Return every line from the records below in which the word "color" is found.

═══ PROVIDED RECORDS

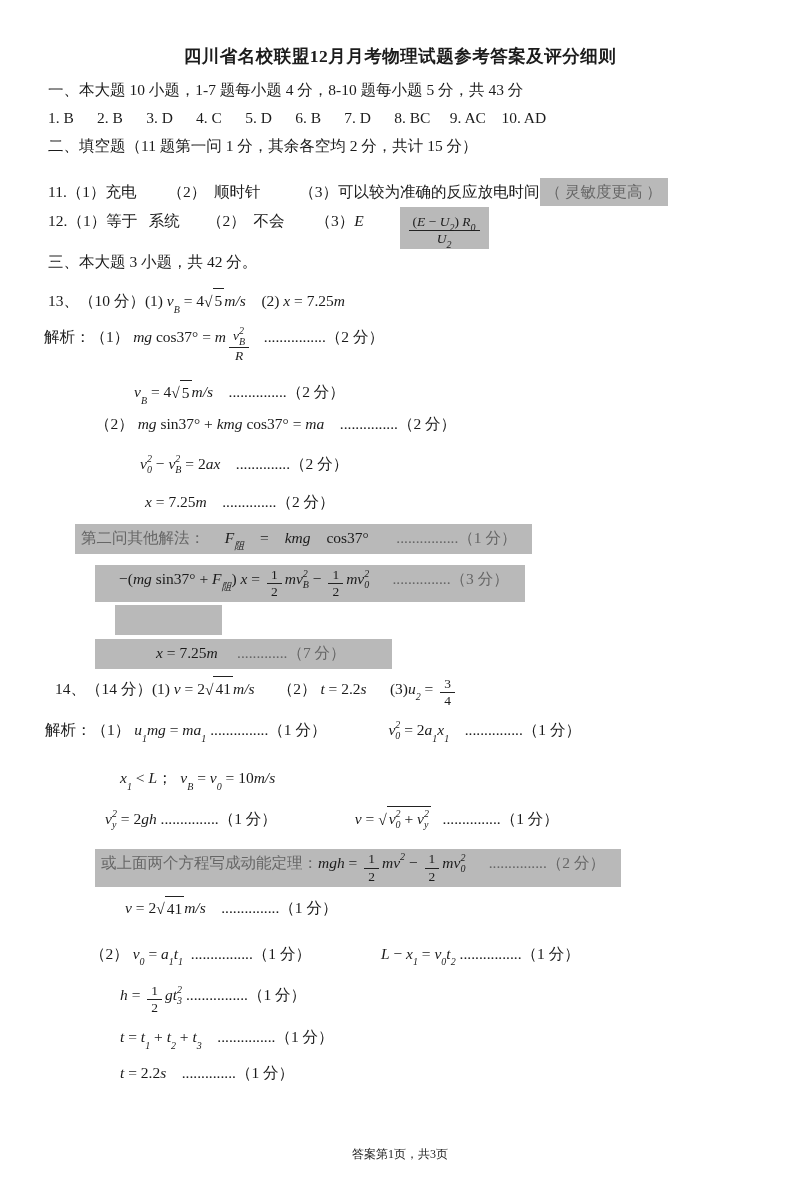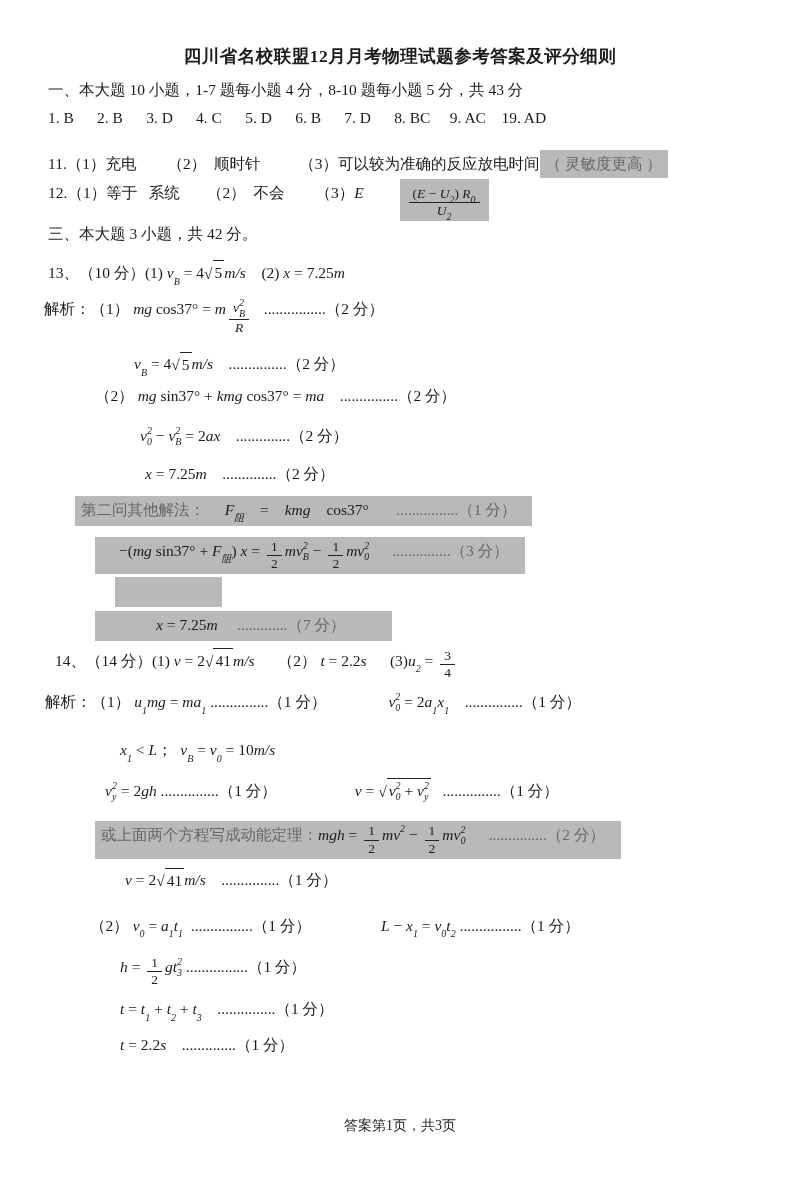--- a/index.html
+++ b/index.html
@@ -43,32 +43,33 @@
     align-self:center;
     font-size:13.5px;line-height:1.2;margin:0 3px;
   }
   .frac .num{padding:0 4px;border-bottom:1px solid #222;display:inline-flex;align-items:baseline;white-space:pre;}
   .frac .den{padding:0 4px;display:inline-flex;align-items:baseline;white-space:pre;}
   .sqrt{display:inline-flex;align-items:stretch;}
   .sqrt .rad{font-style:normal;line-height:1;align-self:center;transform:translateY(1px);}
   .sqrt .radicand{border-top:1px solid #222;padding:0 2px;display:inline-flex;align-items:baseline;white-space:pre;}
   .gap{display:inline-block;height:1px;}
   .footer{
-    position:absolute;left:0;right:0;bottom:46px;
-    text-align:center;font-size:14px;color:#222;
+    position:absolute;left:0;right:0;bottom:18px;
+    text-align:center;font-size:12px;color:#222;
   }
 </style>
 </head>
 <body>
 
 <div class="page">
   <h1 class="title">四川省名校联盟12月月考物理试题参考答案及评分细则</h1>
   <div id="content">
       <div class="line" style="margin-left: 48px; margin-top: 6px;"><span class="t">一、本大题 10 小题，1-7 题每小题 4 分，8-10 题每小题 5 分，共 43 分</span></div>
-      <div class="line" style="margin-left: 48px; margin-top: 2px;"><span class="t">1. B      2. B      3. D      4. C      5. D      6. B      7. D      8. BC     9. AC    19. AD</span></div>
+      <div class="line" style="margin-left: 48px; margin-top: 2px;"><span class="t">1. B      2. B      3. D      4. C      5. D      6. B      7. D      8. BC     9. AC    10. AD</span></div>
+      <div class="line" style="margin-left: 48px; margin-top: 2px;"><span class="t">二、填空题（11 题第一问 1 分，其余各空均 2 分，共计 15 分）</span></div>
       <div class="line" style="margin-left: 48px; margin-top: 18px;"><span class="t">11.（1）充电        （2）  顺时针          （3）可以较为准确的反应放电时间</span><span class="hlgroup"><span class="t dim">（ 灵敏度更高 ）</span></span></div>
       <div class="line" style="margin-left: 48px; margin-top: 1px;"><span class="t">12.（1）等于   系统       （2）  不会        （3）</span><span class="m">E</span><span class="gap" style="width: 36px;"></span><span class="hlgroup"><span class="frac"><span class="num"><span class="t">(</span><span class="m">E</span><span class="t"> − </span><span class="var"><span class="m">U</span><span class="subs">2</span></span><span class="t">) </span><span class="var"><span class="m">R</span><span class="subs">0</span></span></span><span class="den"><span class="var"><span class="m">U</span><span class="subs">2</span></span></span></span></span></div>
       <div class="line" style="margin-left: 48px; margin-top: 1px;"><span class="t">三、本大题 3 小题，共 42 分。</span></div>
       <div class="line" style="margin-left: 48px; margin-top: 12px;"><span class="t">13、（10 分）(1) </span><span class="var"><span class="m">v</span><span class="subs">B</span></span><span class="t"> = 4</span><span class="sqrt"><span class="rad">√</span><span class="radicand"><span class="t">5</span></span></span><span class="m">m/s</span><span class="t">    (2) </span><span class="m">x</span><span class="t"> = 7.25</span><span class="m">m</span></div>
       <div class="line" style="margin-left: 44px; margin-top: 11px;"><span class="t">解析：（1） </span><span class="m">mg</span><span class="t"> cos37° = </span><span class="m">m</span><span class="frac"><span class="num"><span class="var"><span class="m">v</span><span class="ss"><span>2</span><span>B</span></span></span></span><span class="den"><span class="m">R</span></span></span><span class="t">   ................（2 分）</span></div>
       <div class="line" style="margin-left: 134px; margin-top: 15px;"><span class="var"><span class="m">v</span><span class="subs">B</span></span><span class="t"> = 4</span><span class="sqrt"><span class="rad">√</span><span class="radicand"><span class="t">5</span></span></span><span class="m">m/s</span><span class="t">    ...............（2 分）</span></div>
       <div class="line" style="margin-left: 95px; margin-top: 6px;"><span class="t">（2） </span><span class="m">mg</span><span class="t"> sin37° + </span><span class="m">kmg</span><span class="t"> cos37° = </span><span class="m">ma</span><span class="t">    ...............（2 分）</span></div>
       <div class="line" style="margin-left: 140px; margin-top: 14px;"><span class="var"><span class="m">v</span><span class="ss"><span>2</span><span>0</span></span></span><span class="t"> − </span><span class="var"><span class="m">v</span><span class="ss"><span>2</span><span>B</span></span></span><span class="t"> = 2</span><span class="m">ax</span><span class="t">    ..............（2 分）</span></div>
       <div class="line" style="margin-left: 145px; margin-top: 12px;"><span class="m">x</span><span class="t"> = 7.25</span><span class="m">m</span><span class="t">    ..............（2 分）</span></div>
       <div class="line hl" style="margin-left: 75px; margin-top: 8px; gap: 12px;"><span class="t dim">第二问其他解法：  </span><span class="var"><span class="m">F</span><span class="subs">阻</span></span><span class="t"> = </span><span class="m">kmg</span><span class="t"> cos37°</span><span class="t dim">    ................（1 分）</span></div>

══════

**RESPONSE AREA:**
-    text-align:center;font-size:14px;color:#222;
+    text-align:center;font-size:12px;color:#222;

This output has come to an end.